It seems like everybody’s shouting about the state pension. On one side, you have the triple lock abolitionists. They are usually young; but not always. Indeed the comments published online below some recent articles by my own dear Daily Telegraph include dozens from pensioners who do not think they should have an entitlement to a roughly £1,000-a-year increase in their pensions – as it is going to be the case in April 2023 if Rishi Sunak and Jeremy Hunt do decide to maintain the lock.
“As a state pensioner”, wrote Laurence O’Brien below a column from a columnist arguing pensioner millionaires should not qualify for the full lock, “I have to say that the triple lock is indefensible.
“It doesn’t sit easily with me that I should get a 10 per cent increase when many wage earners are having to settle for less than that or nothing at all.”
The other side think the protections afforded by the lock are the least the Government could do for a generation who have paid National Insurance, in some cases for 50 years or more. They also argue that in many cases they did not have compulsory company pensions, as has been the case since 2012 under automatic enrolment.
Of course, on the Telegraph website this latter group far outnumber the abolitionists.
Paul Clements’ comment below the same column is typical: “What a childish article… there will be many pensioners who technically are millionaires because they live in a house worth more than £1m, paid for when they worked and/or inherited.
“They will still be on fixed incomes, maybe of little or no more than the state pension. Yes, of course, there are many pensioners who have substantial income (as opposed to capital) wealth and maybe the triple lock should be removed from them.
“So, [are you] suggesting that every pensioner in the UK be means tested. How is that going to work?”
Paul asks a question I hear a lot. Many think means-testing the state pension – and other benefits, like the fuel allowance – is the answer. This is a key feature of the Australian system, which is often held up as a model to replicate. It introduced auto-enrolment many years before Britain and private pension savings are consequently far larger.
Its means testing is pretty comprehensive, covering income from employment, pensions, annuities, overseas earnings, as well as assets including stakes in businesses, investment properties – even caravans, cars and boats.
In a 2017 University of Kent study, Professor Paul Sweeting argued means testing is a fairer way of controlling costs than simply increasing the state pension age, which disproportionately affects poorer people in manual jobs. Indeed, this group are more likely to have left school early and will have paid National Insurance for far longer than other workers who go on to live longer.
Figures compiled by Canada Life this month estimated a woman living in Kensington & Chelsea in London could expect to receive £355,410 from the state pension over her life. A man from Glasgow meanwhile would only get £189,824, or a staggering £160,000 less.
Professor Sweeting suggested tapering the state pension away by £1 for every £10 of income received over the threshold for higher-rate tax. Today, that would mean cutting pensions for anyone earning over £50,271 a year.
Should Britain follow suit? There are several very good reasons why the answer must be no. As always with pensions, anything that can be done to avoid adding even more complexity should be embraced. The so-called “flat-rate” state pension is already nothing of the sort. Huge numbers of people expect to receive the full £185 or so a week and end up feeling short-changed because they did not understand what “contracting out” meant. Imagine if we had another filter which meant even fewer people got the headline rate the Government so loves to shout about.

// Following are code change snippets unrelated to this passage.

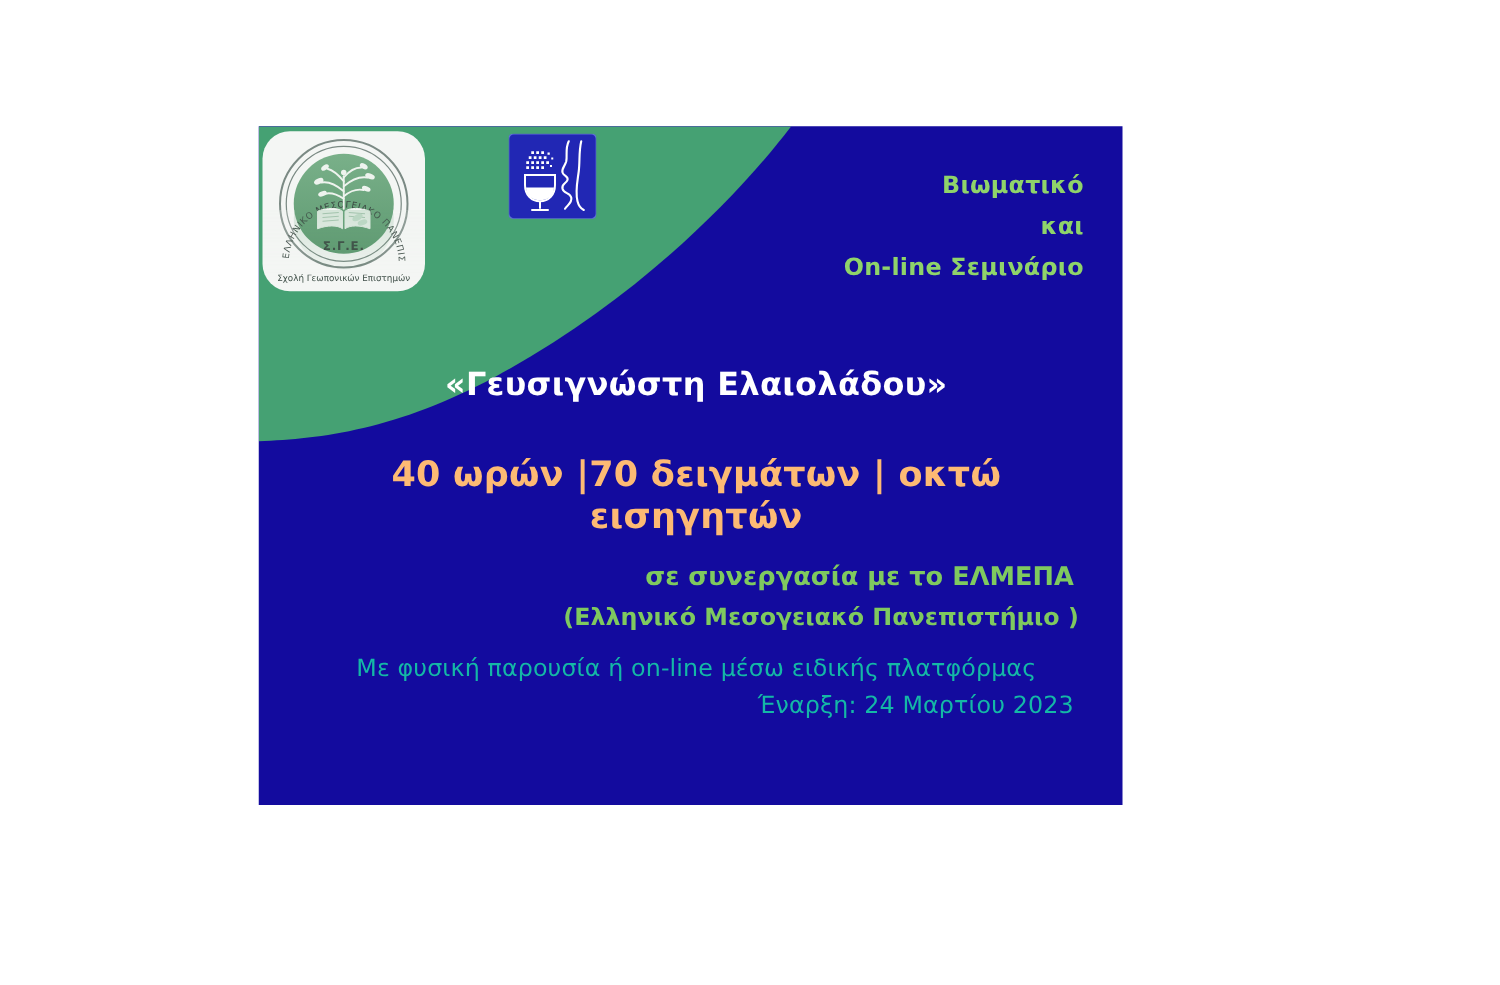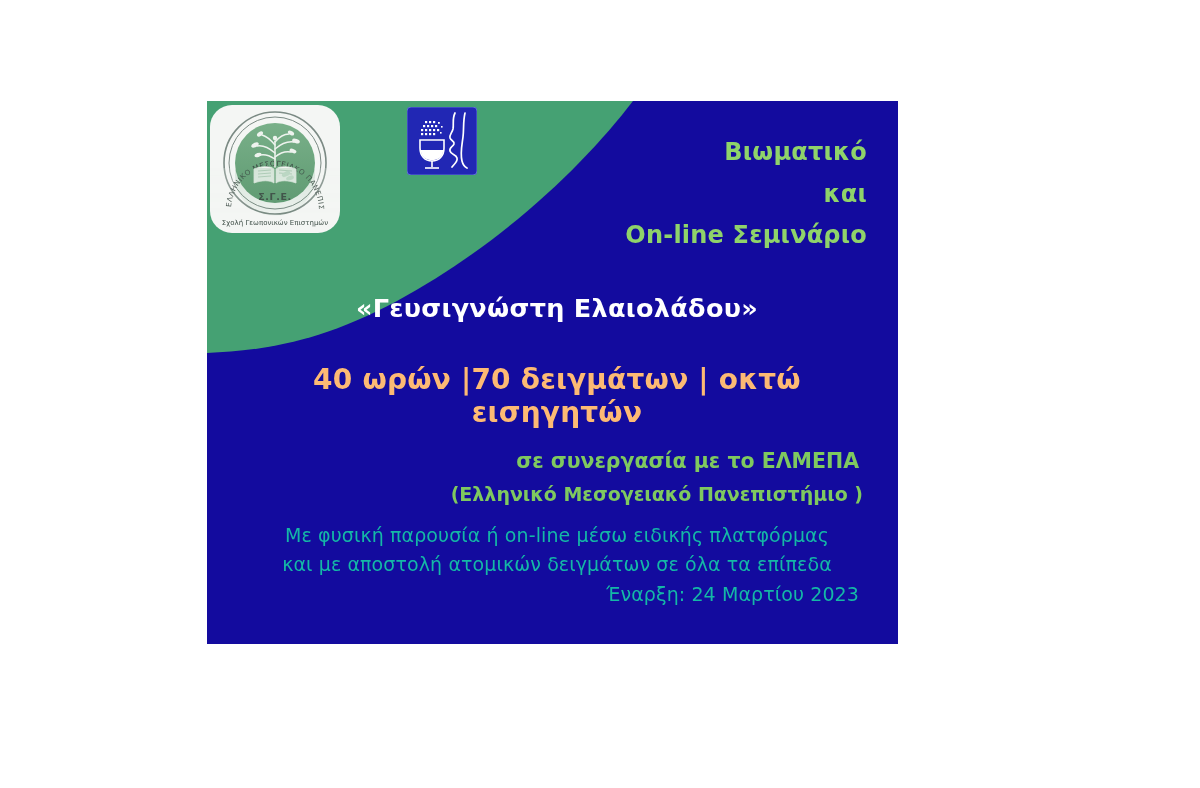--- a/index.html
+++ b/index.html
@@ -133,7 +133,7 @@
     text-align: right;
     color: #8fd36a;
     font-weight: 700;
-    font-size: 24px;
+    font-size: 19px;
     line-height: 1.73;
     letter-spacing: 0.2px;
   }

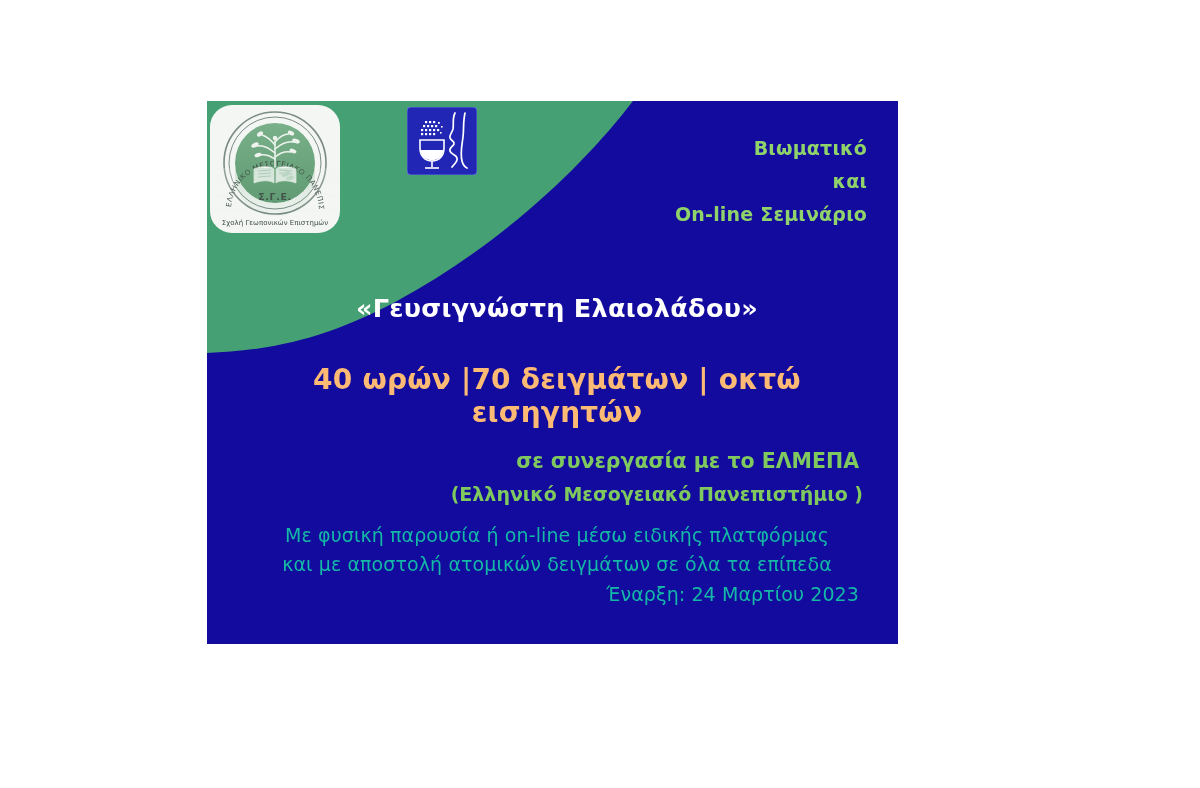--- a/index.html
+++ b/index.html
@@ -347,7 +347,6 @@
 
     <div class="footer-block">
       <span class="f-line">Με φυσική παρουσία ή on-line μέσω ειδικής πλατφόρμας</span>
-      <span class="f-line">και με αποστολή ατομικών δειγμάτων σε όλα τα επίπεδα</span>
       <span class="f-start">Έναρξη: 24 Μαρτίου 2023</span>
     </div>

In 20 or 30 years, hopefully, the majority of people will get the flat amount. The bulk of the contracted out pensioners will have been through the system and the various credits you can claim to fill in gaps, for caring for children or elderly parents and so on, will mean far more people have enough years to max out the pension. To upset that would be a disaster for the nation’s financial planning.
Is there a chance that savers cut or entirely opt-out of private pensions if they think their state pension will be cut? I think the success of auto-enrolment, even in the teeth of the pandemic, points to the power of inertia. What with the annual and lifetime allowances, we do not want any more disincentives for private savings. Like early access, politicians need to quash any ideas of means testing our pensions.